La création est le résultat d’une pulsion de transformation. L’artiste traduit le langage que le monde lui chuchote à l’oreille et qu’il est le seul à comprendre. Qu’elle prenne sa source dans le quotidien, le territoire, la contemplation, le besoin de remettre en question, l’indignation ou les mystères de la science, l’inspiration est comme une porte qui s’ouvre momentanément sur un univers parallèle et qui donne des clés pour le comprendre. L’artiste tente alors à sa façon de communiquer ce qu’il vient d’entendre et de percevoir, de partager sa vision. L’art n’est pas une question de beauté ou d’utilité. L’art est un dialogue.

L’acte créateur prend sa source dans une inspiration. C’est un souffle qui pousse l’être humain à tenter quelque chose plutôt que rien.
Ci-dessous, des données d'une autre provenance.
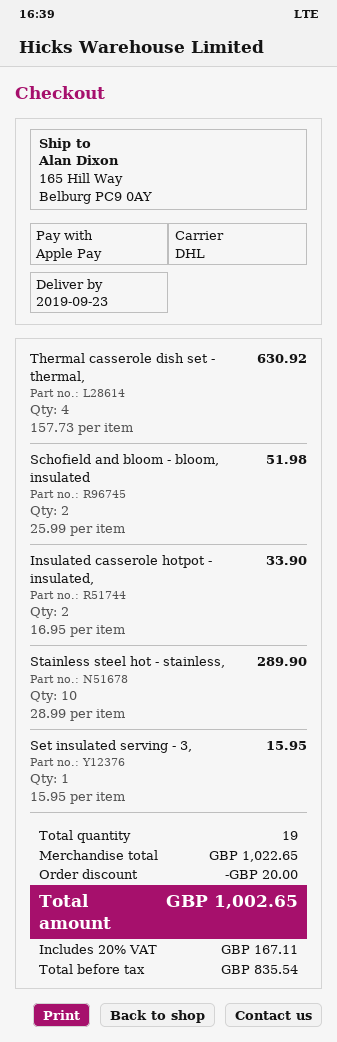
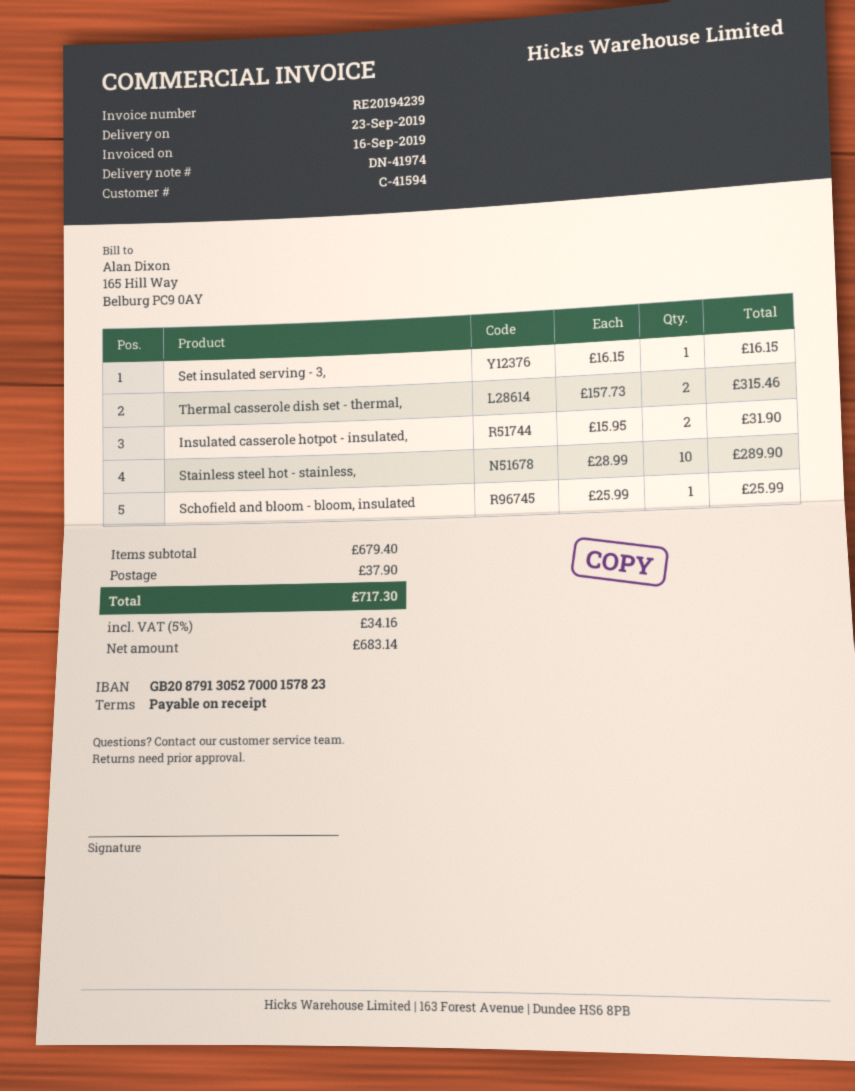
Thermal casserole dish set - thermal,: 4 x 157.73 = 630.92 -> 2 x 157.73 = 315.46
Schofield and bloom - bloom, insulated: 2 x 25.99 = 51.98 -> 1 x 25.99 = 25.99
Insulated casserole hotpot - insulated,: 2 x 16.95 = 33.90 -> 2 x 15.95 = 31.90
Set insulated serving - 3,: 1 x 15.95 = 15.95 -> 1 x 16.15 = 16.15
subtotal: 1022.65 -> 679.40
discount: 20.00 -> none
shipping: none -> 37.90
net: 835.54 -> 683.14
tax: 20% = 167.11 -> 5% = 34.16
total: 1002.65 -> 717.30

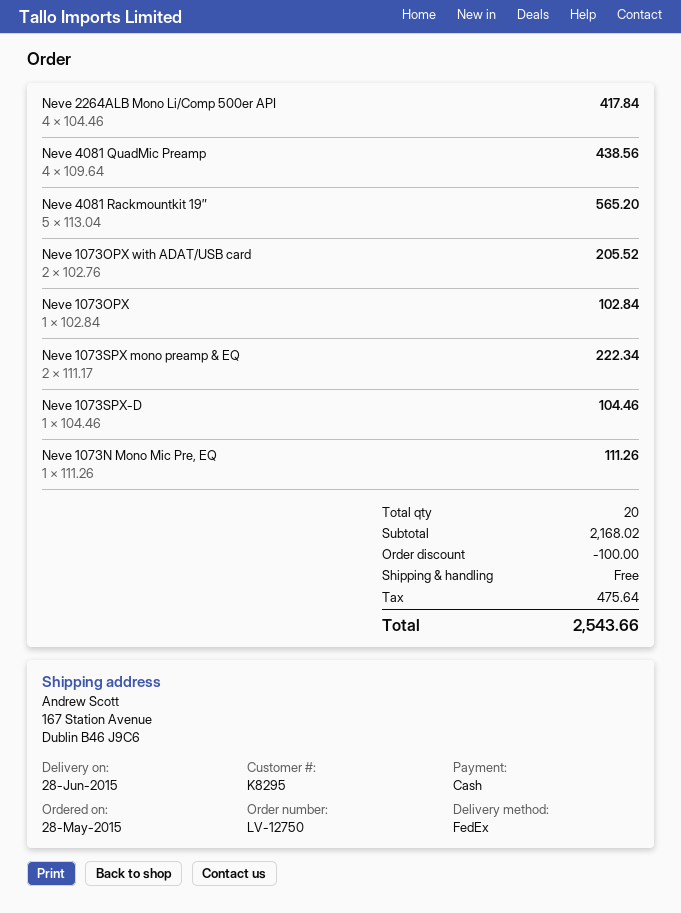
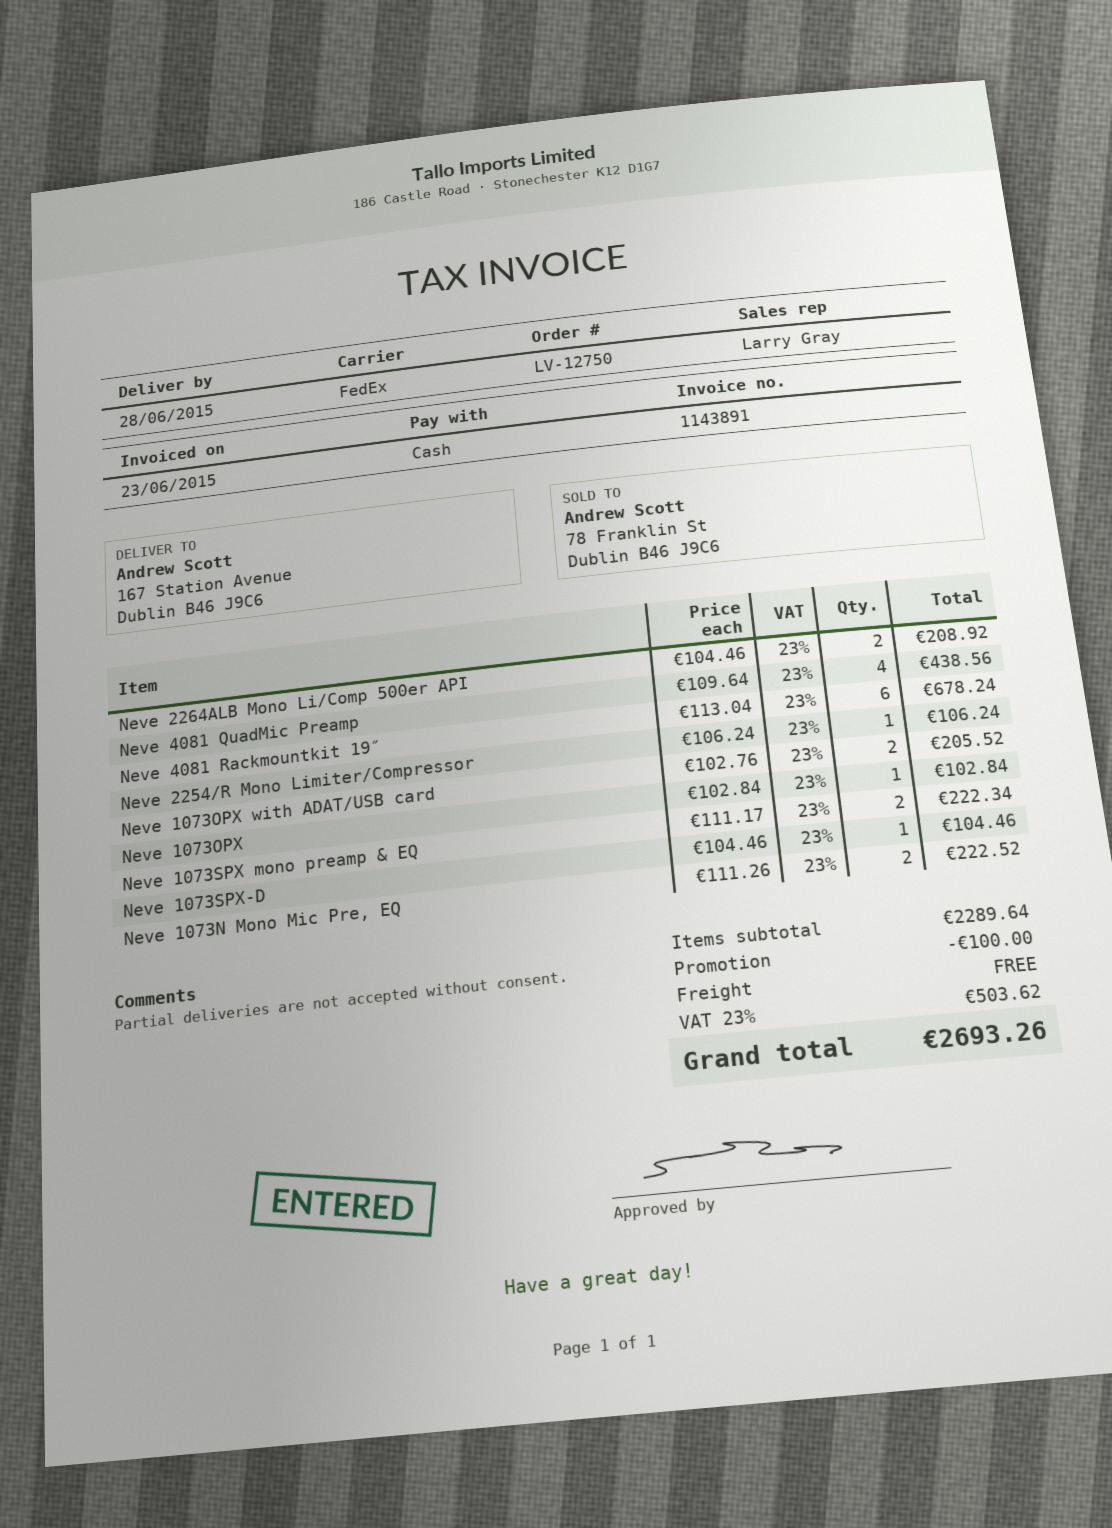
Neve 2264ALB Mono Li/Comp 500er API: 4 x 104.46 = 417.84 -> 2 x 104.46 = 208.92
Neve 4081 Rackmountkit 19″: 5 x 113.04 = 565.20 -> 6 x 113.04 = 678.24
Neve 1073N Mono Mic Pre, EQ: 1 x 111.26 = 111.26 -> 2 x 111.26 = 222.52
Neve 2254/R Mono Limiter/Compressor: none -> 1 x 106.24 = 106.24
subtotal: 2168.02 -> 2289.64
tax: 475.64 -> 503.62
total: 2543.66 -> 2693.26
Dans l’objectif naïf de rejoindre un potentiel public, ou du moins un interlocuteur, l’artiste inspiré fait une proposition. Comme public, il nous arrive souvent de nous trouver devant une œuvre qui nous parle. Ou pas. Que ce soit parce que nous n’en avons pas les codes, parce que nous essayons de rationaliser une œuvre destinée à être ressentie, parce que le message ne trouve pas en nous l’écho souhaité, la connexion entre un artiste et son public demeure parfois mystérieuse. Certaines œuvres ont dû patienter longtemps avant de toucher leur cible. Elles n’en étaient pas moins pertinentes, malchanceuses peut-être d’être nées à la mauvaise époque. Et quand elle a lieu, cette connexion devient un puissant liant. Elle génère des émotions. La communication se complète, le désir s’assouvit. Alors l’artiste est moins seul, et l’interlocuteur aussi.

Comme l’été lorsque les fenêtres sont grandes ouvertes et que le vent s’engouffre dans la maison, charriant odeurs et bruits du dehors, l’inspiration est parfois généreuse. Parfois, l’hiver nous oblige à nous encabaner pour nous protéger du froid, alors le monde se rétrécit comme la lumière du jour et l’artiste hiberne pour un temps. Il ne fait pas rien, il prend soin de respecter les cycles qui le bercent. Il laisse mijoter au fond de son esprit les sons, les images, les concepts ou les parfums emmagasinés dans sa mémoire. Il fait des provisions; il établit des liens; il laisse mûrir. C’est la période de dormance, et elle est nécessaire.

L’inspiration n’offre aucune garantie, sinon celle d’être le carburant qui propulse vers l’avant. Le plus grand défi pour un artiste est de réussir à trouver assez de silence et d’espace mental pour entendre la voix qui est la sienne; de se débarrasser des attentes et des modes, des peurs d’échouer et des pièges de prendre deux fois le même chemin. Créer demande le courage d’être seul avec sa conviction et la détermination pour mener plus loin ce que l’instinct a déposé au seuil de la porte. Comme dirait l’ami Alexandre, il faut savoir déplier son idée, la questionner, la retourner dans tous les sens, la projeter dans l’espace des possibles et lui permettre de prendre son envol. C’est souvent là que le véritable travail de l’artiste commence, à la jonction qui permet d’avancer sur le sentier excitant de l’inconnu.